• **EXERCISE AIM**: Every line from the opening of the records to the line with "tax: 5.5% = 31.10 -> 5.5% = 28.73" should be restated exactly, with both ends included and the pictures left out.

[SOURCE INFORMATION]

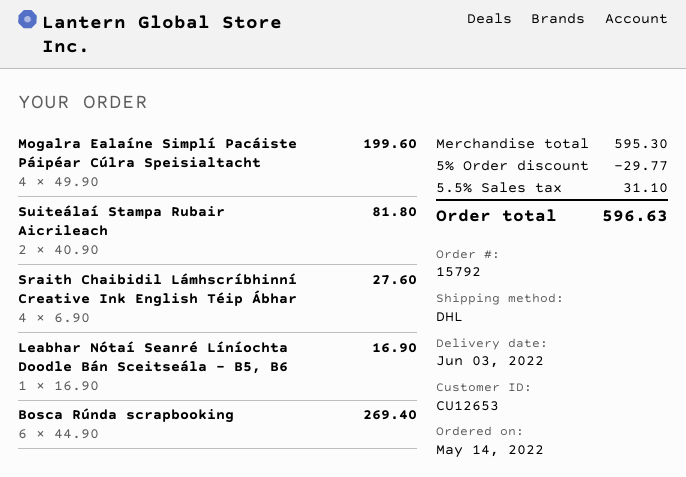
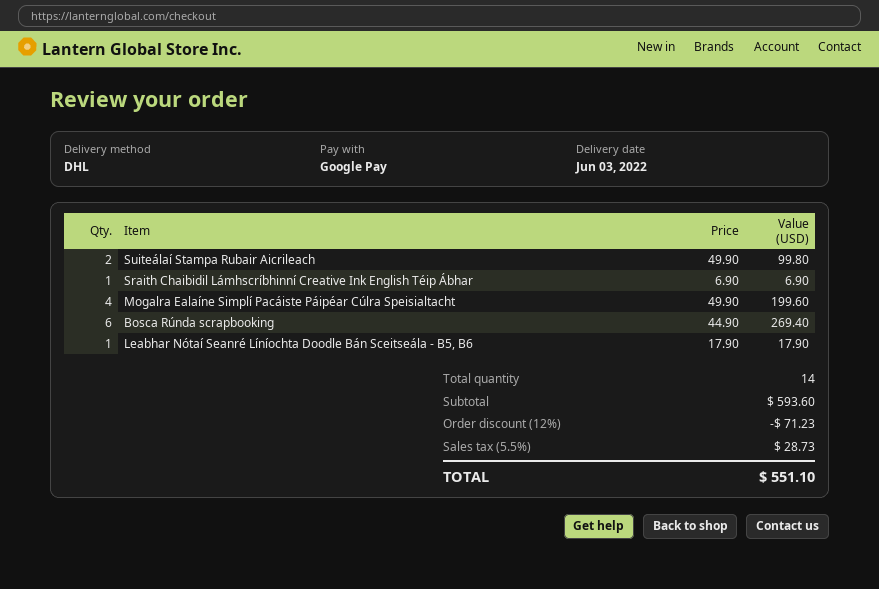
Suiteálaí Stampa Rubair Aicrileach: 2 x 40.90 = 81.80 -> 2 x 49.90 = 99.80
Sraith Chaibidil Lámhscríbhinní Creative Ink English Téip Ábhar: 4 x 6.90 = 27.60 -> 1 x 6.90 = 6.90
Leabhar Nótaí Seanré Líníochta Doodle Bán Sceitseála - B5, B6: 1 x 16.90 = 16.90 -> 1 x 17.90 = 17.90
subtotal: 595.30 -> 593.60
discount: 5% = 29.77 -> 12% = 71.23
tax: 5.5% = 31.10 -> 5.5% = 28.73
total: 596.63 -> 551.10

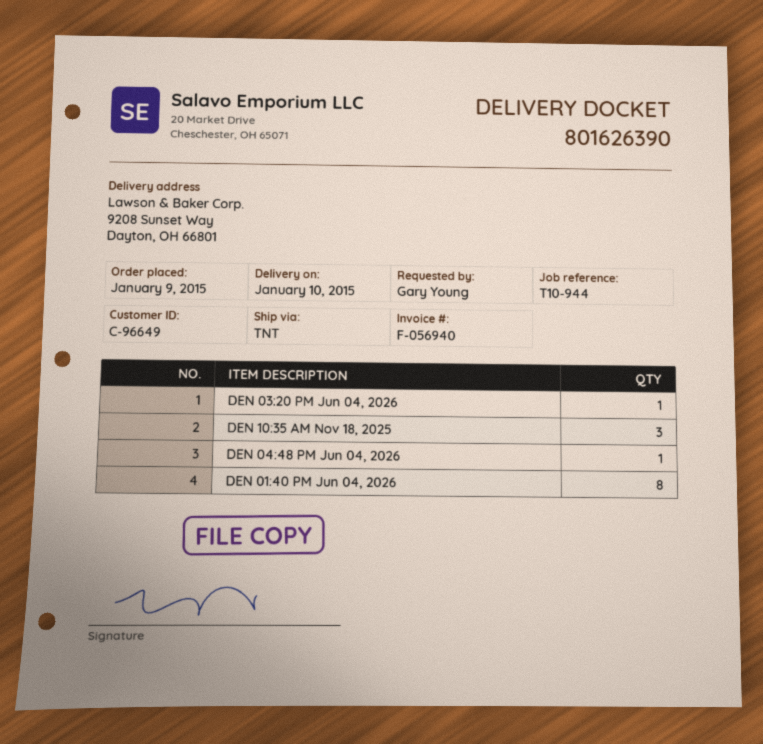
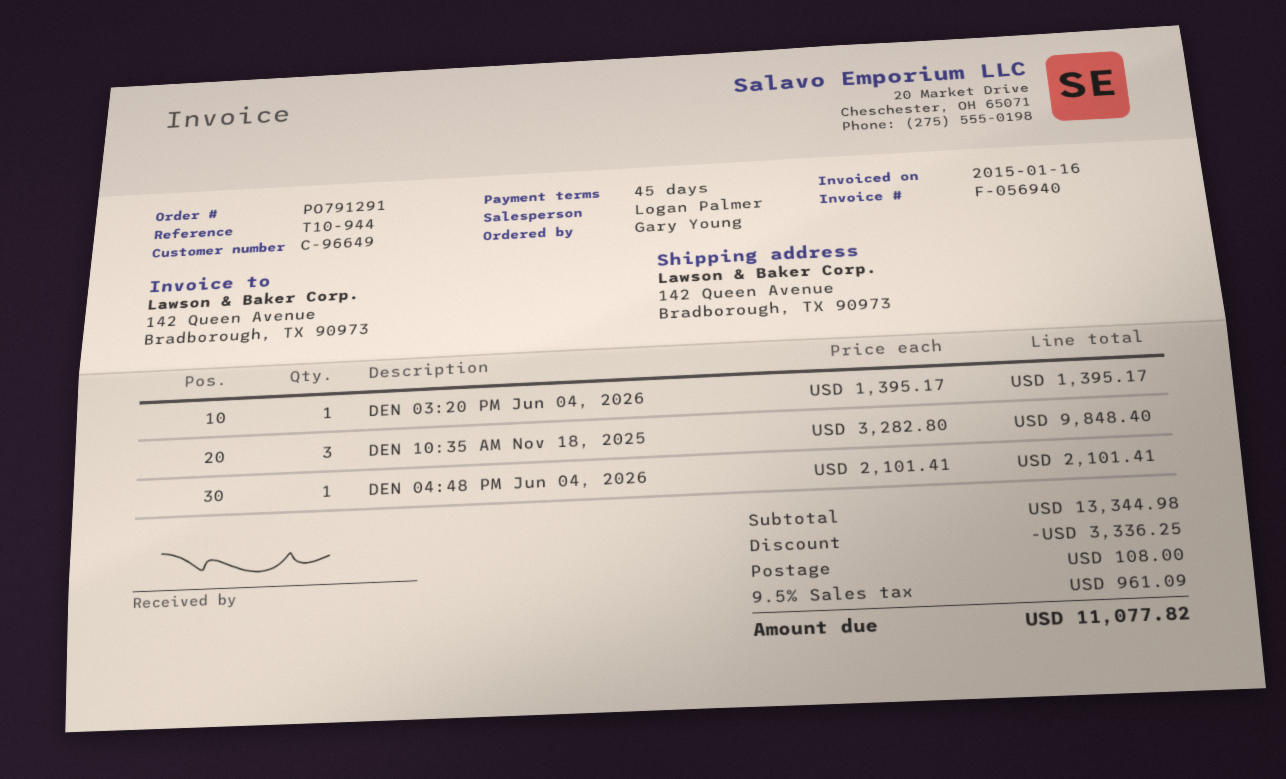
ship to: 9208 Sunset Way, Dayton, OH 66801 -> 142 Queen Avenue, Bradborough, TX 90973
DEN 01:40 PM Jun 04, 2026: 8 -> none

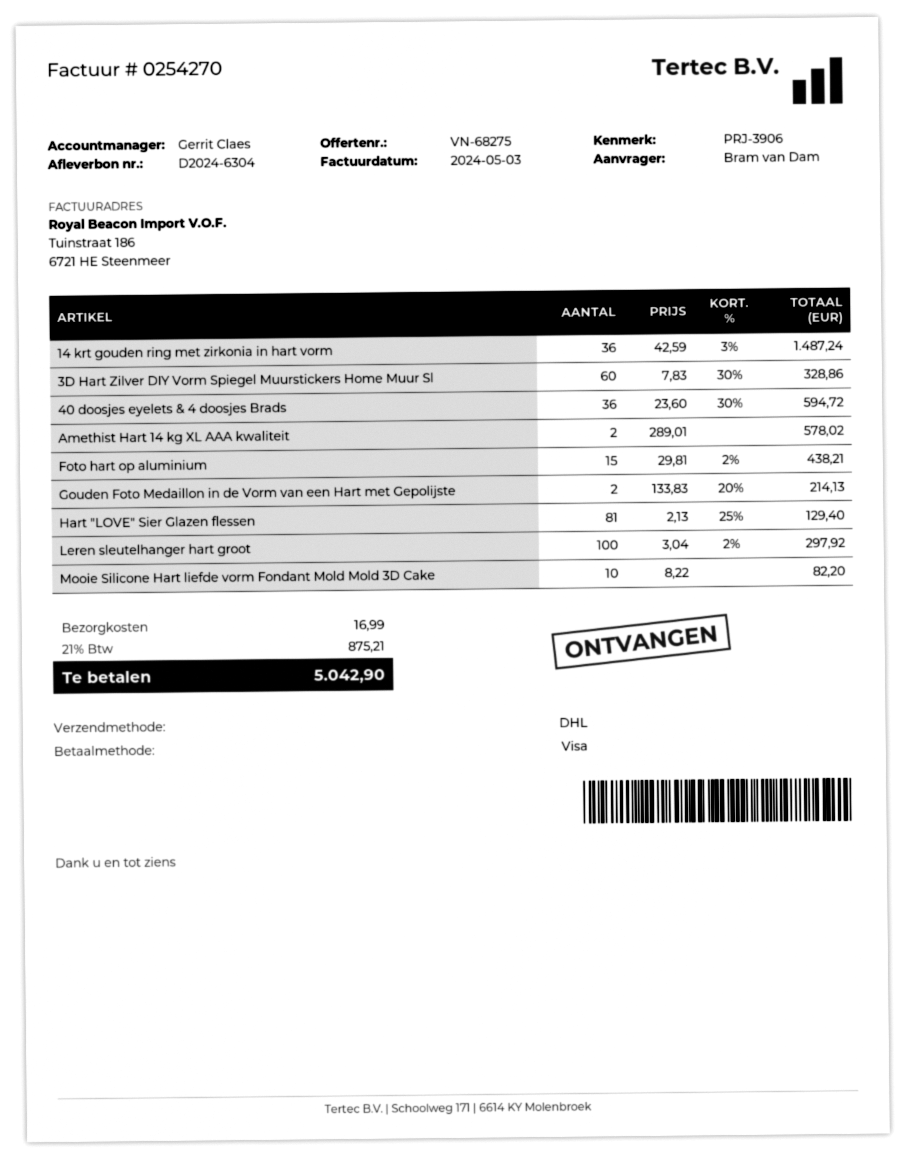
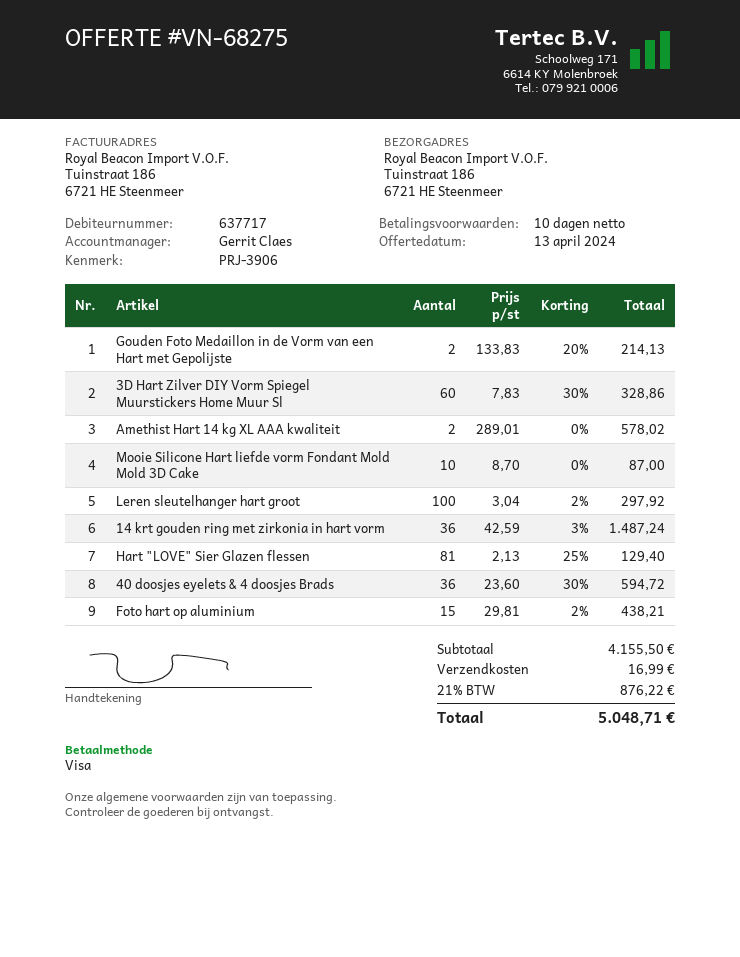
Mooie Silicone Hart liefde vorm Fondant Mold Mold 3D Cake: 10 x 8.22 = 82.20 -> 10 x 8.70 = 87.00
tax: 21% = 875.21 -> 21% = 876.22
total: 5042.90 -> 5048.71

[/SOURCE INFORMATION]

• **EXERCISE SOLUTION**:
Suiteálaí Stampa Rubair Aicrileach: 2 x 40.90 = 81.80 -> 2 x 49.90 = 99.80
Sraith Chaibidil Lámhscríbhinní Creative Ink English Téip Ábhar: 4 x 6.90 = 27.60 -> 1 x 6.90 = 6.90
Leabhar Nótaí Seanré Líníochta Doodle Bán Sceitseála - B5, B6: 1 x 16.90 = 16.90 -> 1 x 17.90 = 17.90
subtotal: 595.30 -> 593.60
discount: 5% = 29.77 -> 12% = 71.23
tax: 5.5% = 31.10 -> 5.5% = 28.73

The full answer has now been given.